Use area and speed optimizations in HDL Coder™ to save resources and improve the timing of your design on the target FPGA device. The optimizations do not change the functional behavior of your algorithm but can optimize certain resources in your design, introduce latency, or cause difference in sample rates.

You can initially generate HDL code and synthesize your design on your FPGA platform without enabling optimizations. If the design does not meet the timing requirements, you can enable the optimizations and rerun the workflow until your design meets the area and speed requirements. See Basic HDL Code Generation Workflow.

Optimizations in MATLAB HDL Code Generation

To enable optimizations on your MATLAB® code, open the Workflow Advisor from MATLAB. In the Advisor, on the HDL Code Generation task, enable the settings in the Optimization tab.

Optimization tab in the HDL Code Generation Task of the HDL Workflow Advisor

Optimizations in Simulink HDL Code Generation

You can enable optimizations at the model level and at the block level. Specify model-level optimizations:

  • In the Configuration Parameters dialog box, on the HDL Code Generation > Optimization pane.
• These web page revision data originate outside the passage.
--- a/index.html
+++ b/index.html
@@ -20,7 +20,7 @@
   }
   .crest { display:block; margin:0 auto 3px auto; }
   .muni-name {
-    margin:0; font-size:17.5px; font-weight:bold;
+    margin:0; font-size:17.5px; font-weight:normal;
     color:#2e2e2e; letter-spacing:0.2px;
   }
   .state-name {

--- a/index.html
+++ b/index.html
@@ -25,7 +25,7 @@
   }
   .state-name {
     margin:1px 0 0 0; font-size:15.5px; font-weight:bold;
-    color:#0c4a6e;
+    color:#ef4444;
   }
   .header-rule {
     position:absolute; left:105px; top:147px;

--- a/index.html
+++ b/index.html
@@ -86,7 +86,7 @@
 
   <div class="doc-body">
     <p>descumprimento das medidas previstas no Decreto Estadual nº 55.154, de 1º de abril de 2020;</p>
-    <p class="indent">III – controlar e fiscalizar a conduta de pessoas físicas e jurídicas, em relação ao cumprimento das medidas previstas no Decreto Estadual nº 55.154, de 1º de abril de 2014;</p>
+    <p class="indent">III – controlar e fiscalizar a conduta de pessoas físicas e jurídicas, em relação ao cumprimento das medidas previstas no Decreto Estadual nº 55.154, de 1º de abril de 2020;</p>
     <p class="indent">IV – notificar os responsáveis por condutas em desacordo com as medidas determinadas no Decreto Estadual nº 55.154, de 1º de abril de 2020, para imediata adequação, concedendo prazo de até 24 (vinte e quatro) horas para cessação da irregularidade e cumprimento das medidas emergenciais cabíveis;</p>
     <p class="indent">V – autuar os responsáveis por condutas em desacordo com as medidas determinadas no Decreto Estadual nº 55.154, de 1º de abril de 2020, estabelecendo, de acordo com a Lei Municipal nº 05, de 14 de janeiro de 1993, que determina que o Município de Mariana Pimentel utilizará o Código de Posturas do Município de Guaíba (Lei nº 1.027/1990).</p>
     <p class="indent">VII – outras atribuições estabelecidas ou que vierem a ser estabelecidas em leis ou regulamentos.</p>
  • At the command line by using the makehdl or hdlset_param function to set the property value.

  • In the Simulink® HDL Workflow Advisor, on the Set HDL Options task, the HDL Code Generation Settings button opens the HDL code generation settings in the Configuration Parameters dialog box. You can then navigate to the HDL Code Generation > Optimization pane.

Subsystems in your model inherit the model-level optimization settings. You can change the subsystem level settings in the HDL Block Properties dialog box for the subsystems or by using the hdlset_param function. You can also specify certain additional settings for certain blocks in your model such as adding pipelines at the input and output. This table illustrates various optimizations that are available at the block level and model level.

OptimizationModel Level?Subsystem Level?Comments
Delay balancingYesYes
RAM mappingYesNo
Adaptive pipeliningYesYes
Clock rate pipeliningYesYes
Distributed pipeliningYesYes
Resource sharingYesYesAt the model level, you specify the type of resources you want to share such as adders and multipliers. At the block level, you specify the SharingFactor.
StreamingNoYes

To see the effect of the optimizations:

  • You can generate an optimization report with the HDL code. To learn how to enable this report, see Create and Use Code Generation Reports.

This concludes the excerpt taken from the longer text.